Esta operación necesita que los datos del cliente vivan unificados y que el segmento dispare el mensaje solo, sin una persona apretando botones. Es infraestructura de datos antes que creatividad: en Bigbox la implementación del CDP sobre Customer.io estuvo en producción en 15 días y hoy opera en cinco países, y esa base es la que permite que un incentivo le llegue a un segmento y no a toda la lista.
Tres tácticas para dejar de regalarlo mañana
Difiere el incentivo. No lo ofrezcas en la primera visita. Si la persona vuelve una segunda vez sin comprar, ahí sí. El comprador decidido nunca llega a verlo, porque compra antes.
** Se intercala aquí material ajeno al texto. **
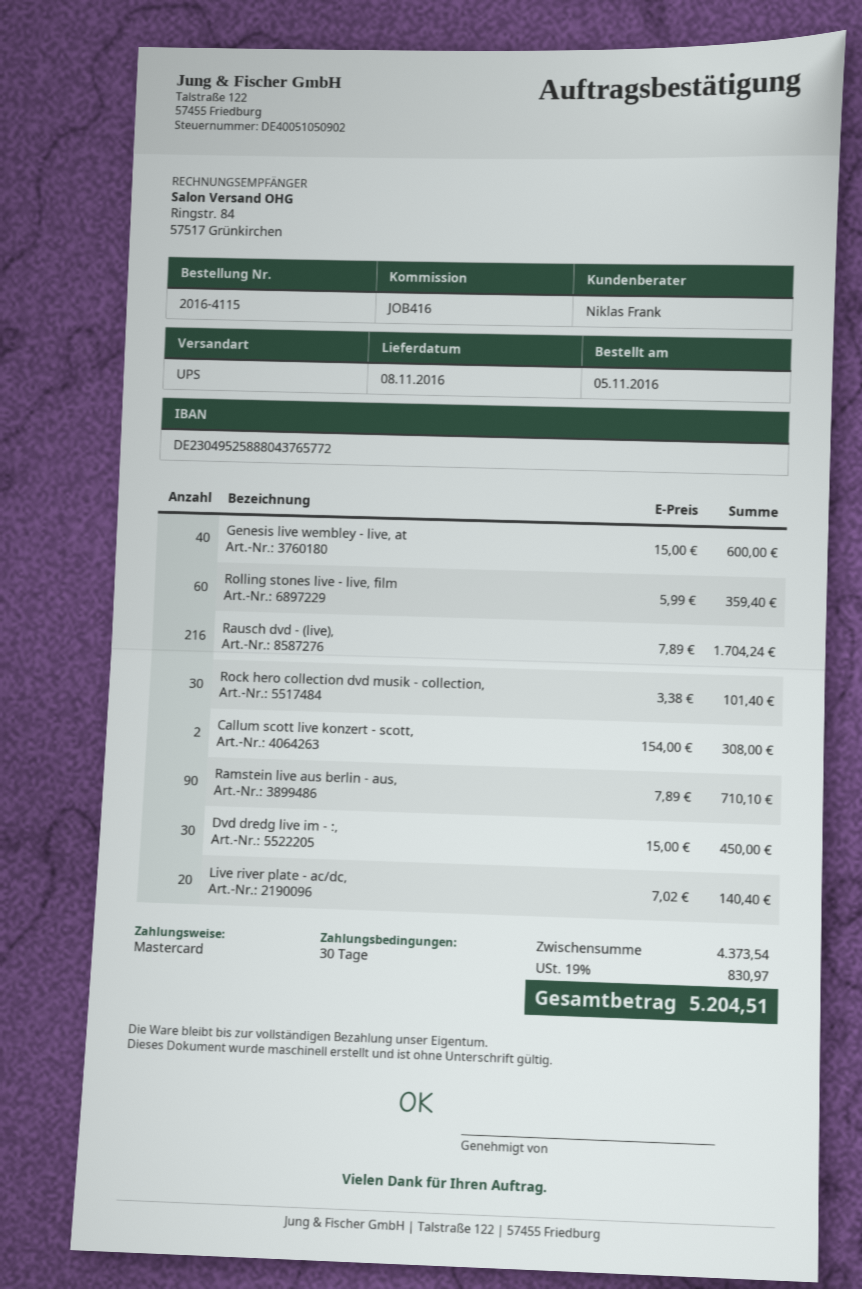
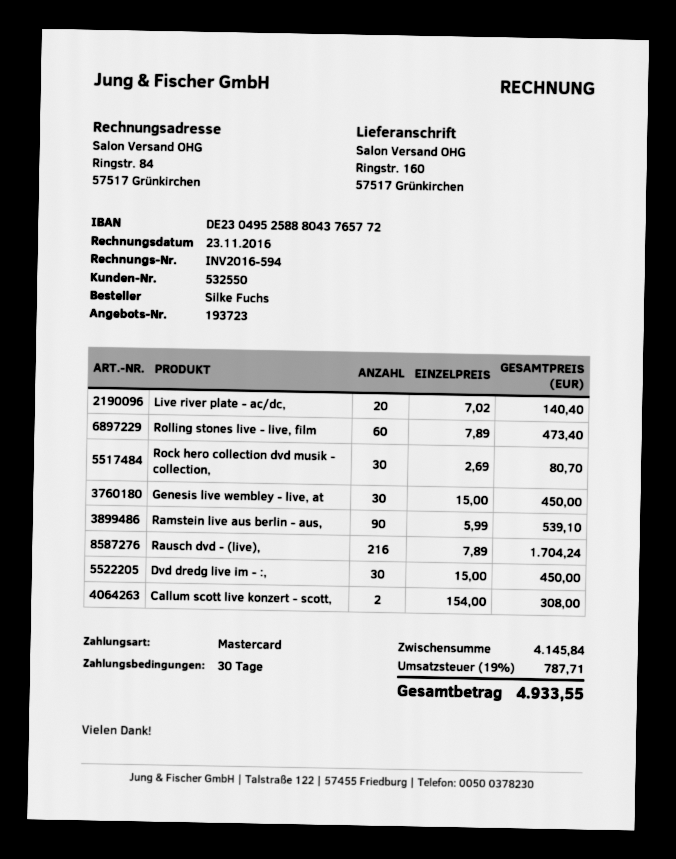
Genesis live wembley - live, at: 40 x 15.00 = 600.00 -> 30 x 15.00 = 450.00
Rolling stones live - live, film: 60 x 5.99 = 359.40 -> 60 x 7.89 = 473.40
Rock hero collection dvd musik - collection,: 30 x 3.38 = 101.40 -> 30 x 2.69 = 80.70
Ramstein live aus berlin - aus,: 90 x 7.89 = 710.10 -> 90 x 5.99 = 539.10
subtotal: 4373.54 -> 4145.84
tax: 19% = 830.97 -> 19% = 787.71
total: 5204.51 -> 4933.55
Cambia el descuento por algo que no toque el precio. Envío gratis, una cuota más, acceso anticipado a la colección nueva. Cuesta menos margen que un porcentaje sobre el ticket y suele mover lo mismo a la franja del medio.
Ponle fecha de vencimiento al hábito. Si el cupón aparece todos los meses, dejó de ser un incentivo: es tu precio de lista, y tu base ya aprendió a esperarlo. La promoción que funciona es la que el cliente no puede predecir.
Cómo saber si la promo movió ventas de verdad
La única lectura honesta de una promoción compara ventas totales contra un grupo de control que no recibió el cupón. Ventas con cupón es una métrica de adopción, no de impacto: te dice cuánta gente lo usó, no cuánta compró por él.
Es exactamente la misma lógica con la que se separa incrementalidad de ROAS en campañas pagas, y por eso conviene tratar los dos problemas juntos: el cupón y el anuncio compiten por el mismo peso de presupuesto, y los dos tienden a colgarse de compradores que ya venían. En gestión de paid media ese es el criterio con el que se decide dónde va cada peso: al mensaje, al medio o al incentivo, según cuál mueve ventas que sin él no existían.
Antes de la próxima promoción general, mira qué porcentaje de las ventas con cupón del mes pasado vino de clientes que ya habían comprado tres o más veces. Ese número suele terminar la discusión.